How the fire started and enveloped Martha so quickly remained a mystery; police termed her death accidental. Some say the cause was a match tossed away carelessly by a fellow cast member; others speculated she herself dropped a match while lighting a cigarette. The Ogden Examiner hinted at foul play, perhaps the actress had not been alone:
What was it that turned the picturesque gown into a fiery funeral shroud?…. What started the flames that swept over her crinoline costume and wrapped her in a deadly embrace….
Born in New York as the new century dawned, Martha Erlich quickly progressed from the Ziegfeld Follies to star in silent films under her stage name of Martha Mansfield.

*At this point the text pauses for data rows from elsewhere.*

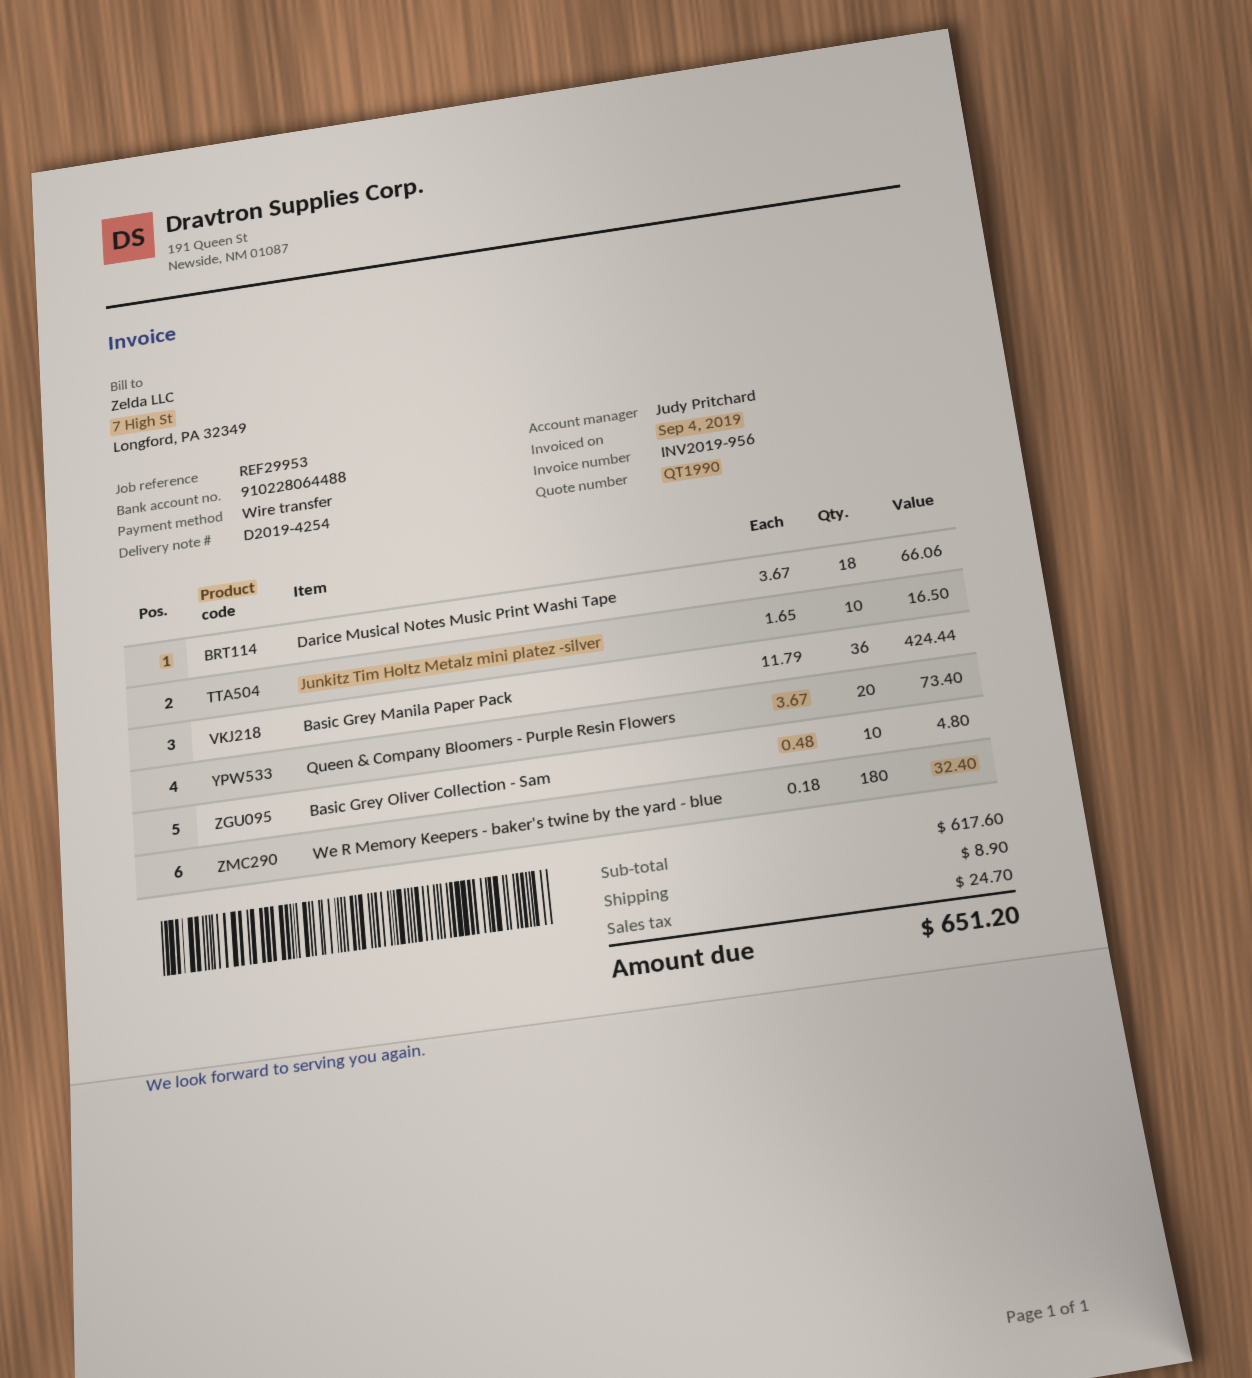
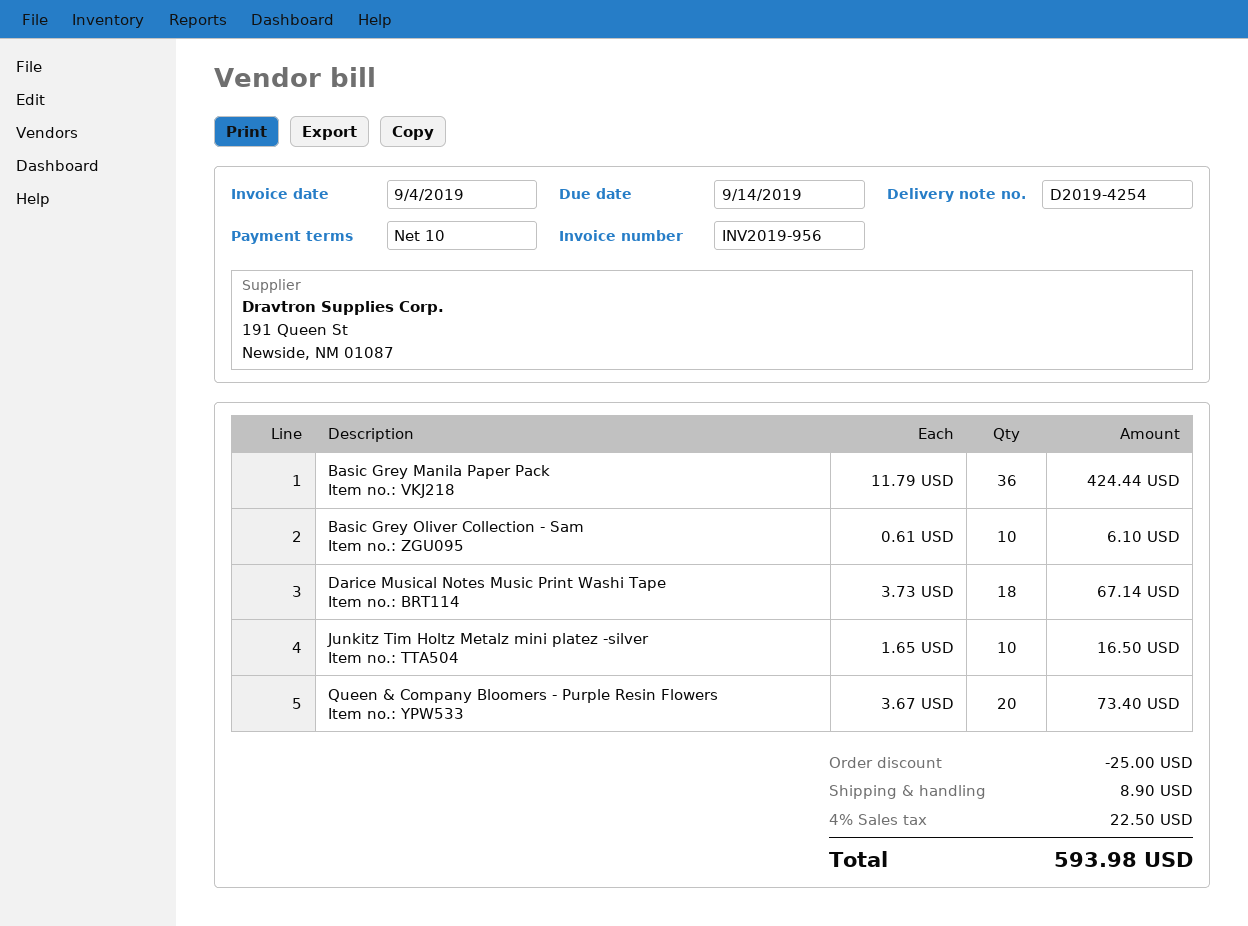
Darice Musical Notes Music Print Washi Tape: 18 x 3.67 = 66.06 -> 18 x 3.73 = 67.14
Basic Grey Oliver Collection - Sam: 10 x 0.48 = 4.80 -> 10 x 0.61 = 6.10
We R Memory Keepers - baker's twine by the yard - blue: 180 x 0.18 = 32.40 -> none
discount: none -> 25.00
tax: 24.70 -> 22.50
total: 651.20 -> 593.98

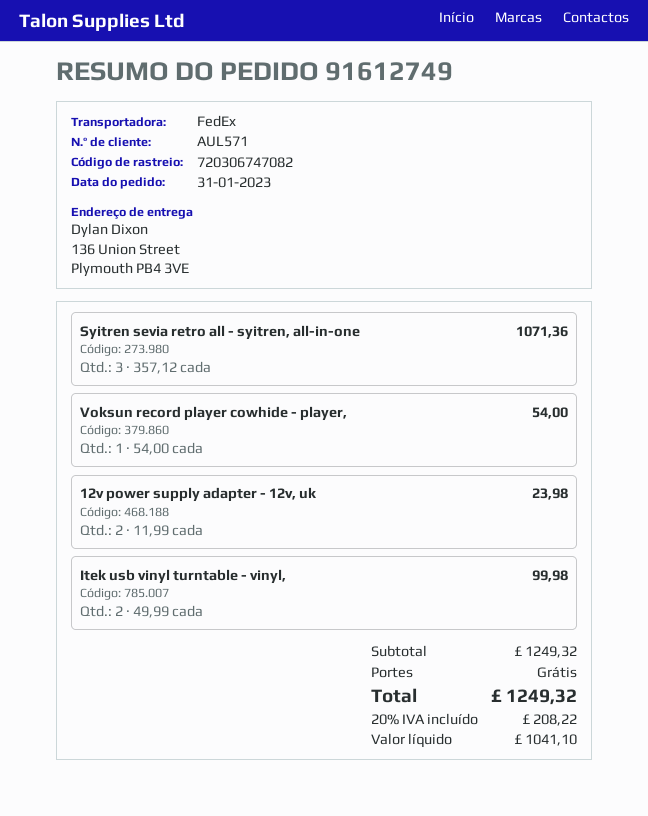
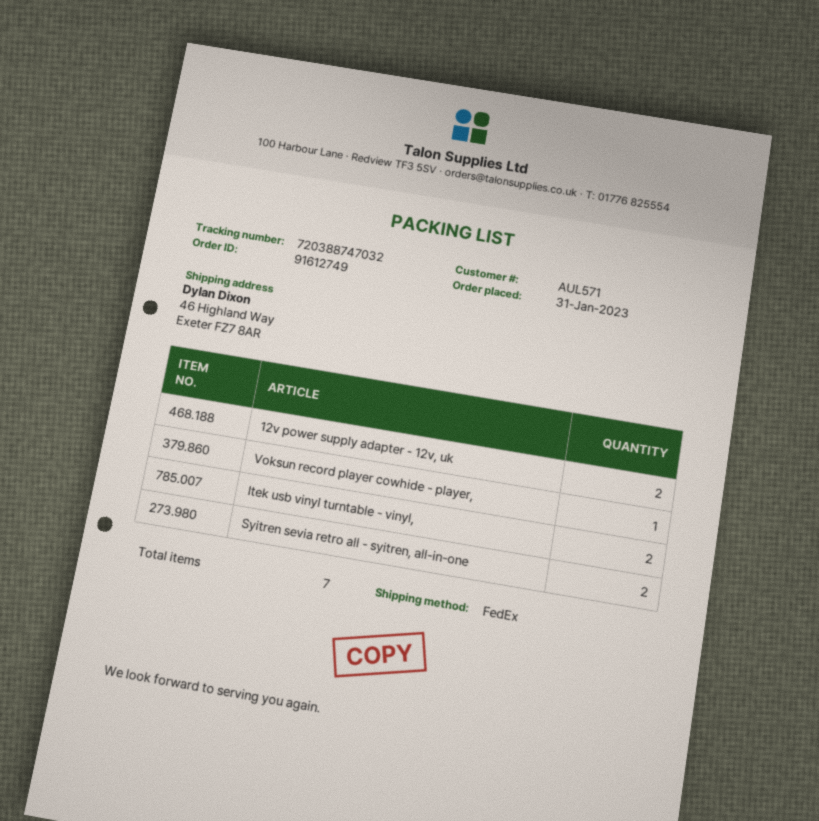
tracking number: 720306747082 -> 720388747032
ship to: 136 Union Street, Plymouth PB4 3VE -> 46 Highland Way, Exeter FZ7 8AR
Syitren sevia retro all - syitren, all-in-one: 3 -> 2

The young starlet quickly was cast in numerous films, with a role opposite John Barrymore in Dr. Jekyll and Mr. Hyde in 1920 her most famous.
After her life was extinguished in San Antonio, her body was shipped to New York. Papers reported 1,000 people crowded into the funeral chapel, with another 5,000 held at bay by police outside. Among the films released after her death was The Silent Command, a story of “temptation and disgrace of a naval officer” by a ring of spies led by Bela Lugosi. The Washington Post reported the film was “heartily endorsed by Theodore Roosevelt, assistant secretary of the Navy and by General Pershing.”
So perhaps there is another ghost haunting Brackenridge Park, joining poor Helen Madarasz whose body went up in flames the year Martha Mansfield was born.
I promise I am not actively seeking spirits to populate the park. Helen is the only one I stumbled across on my own. Pursuers of the paranormal based in Austin recently led me to Martha after reading my earlier post about Helen. Just in time for Halloween. And Sarah found an additional four men who all perished in 1906 and 1907 in the portion of the park that bore Helen’s name – Ernest Richter, Otto Petrus Goetz, Sam Wigodsky and William Berger.
Let me know if you see or sense any of them. Or perhaps hear their screams.